The following example searches all policies for the custom trigger "update_later" and replaces it with "update_now".
#!/usr/bin/env python3
import jamf
api = jamf.API()
all_policies = api.get('policies')['policies']['policy']
for policy_hook in all_policies:
policy = api.get(f"policies/id/{policy_hook['id']}")
name = policy['policy']['general']['name']
custom_trigger = policy['policy']['general']['trigger_other']
print(f"Working on {name}")
if (custom_trigger == "update_later"):
policy['policy']['general']['trigger_other'] = "update_now"
api.put(f"policies/id/{policy_hook['id']}", policy)
print(f"Changed custom trigger from {custom_trigger} to update_now")

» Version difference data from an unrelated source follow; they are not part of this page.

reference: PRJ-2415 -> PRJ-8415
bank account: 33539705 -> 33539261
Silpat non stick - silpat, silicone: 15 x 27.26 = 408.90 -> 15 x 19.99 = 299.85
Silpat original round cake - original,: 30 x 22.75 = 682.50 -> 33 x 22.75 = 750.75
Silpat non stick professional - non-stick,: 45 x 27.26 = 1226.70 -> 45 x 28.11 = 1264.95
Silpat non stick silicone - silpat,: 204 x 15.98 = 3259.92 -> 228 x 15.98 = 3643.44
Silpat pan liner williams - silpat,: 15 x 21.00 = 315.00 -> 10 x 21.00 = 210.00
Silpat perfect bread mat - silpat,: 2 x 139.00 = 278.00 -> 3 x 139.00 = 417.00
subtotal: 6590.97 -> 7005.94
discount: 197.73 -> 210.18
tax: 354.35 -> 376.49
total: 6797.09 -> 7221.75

The next example prints out the code you'd need to enter into a python3
interpreter to set the custom_triggers. Save the output of this script to a file, then edit the file with the custom triggers you want for each item. Delete the items you don't want to change.
#!/usr/bin/env python3
import jamf
api = jamf.API()
all_policies = api.get('policies')['policies']['policy']
print("""#!/usr/bin/env python3
import jamf
api = jamf.API()
""")
for policy_hook in all_policies:
policy = api.get(f"policies/id/{policy_hook['id']}")
custom_trigger = policy['policy']['general']['trigger_other']
print(f"print(f\"Working on {policy['policy']['general']['name']}\")\n"
f"policy = api.get(\"policies/id/{policy_hook['id']}\")\n"
f"policy['policy']['general']['trigger_other'] = "
f"\"{policy['policy']['general']['trigger_other']}\"\n"
f"api.put(\"policies/id/{policy_hook['id']}\", policy)\n\n")
Save the script named "custom_triggers_1.py" with the following commands:
./custom_triggers_1.py > custom_triggers_2.py
chmod 755 custom_triggers_2.py
Then edit "custom_triggers_2.py" with the custom triggers you want (and remove what you don't want to modify).
Then run "custom_triggers_2.py" script to make modifications.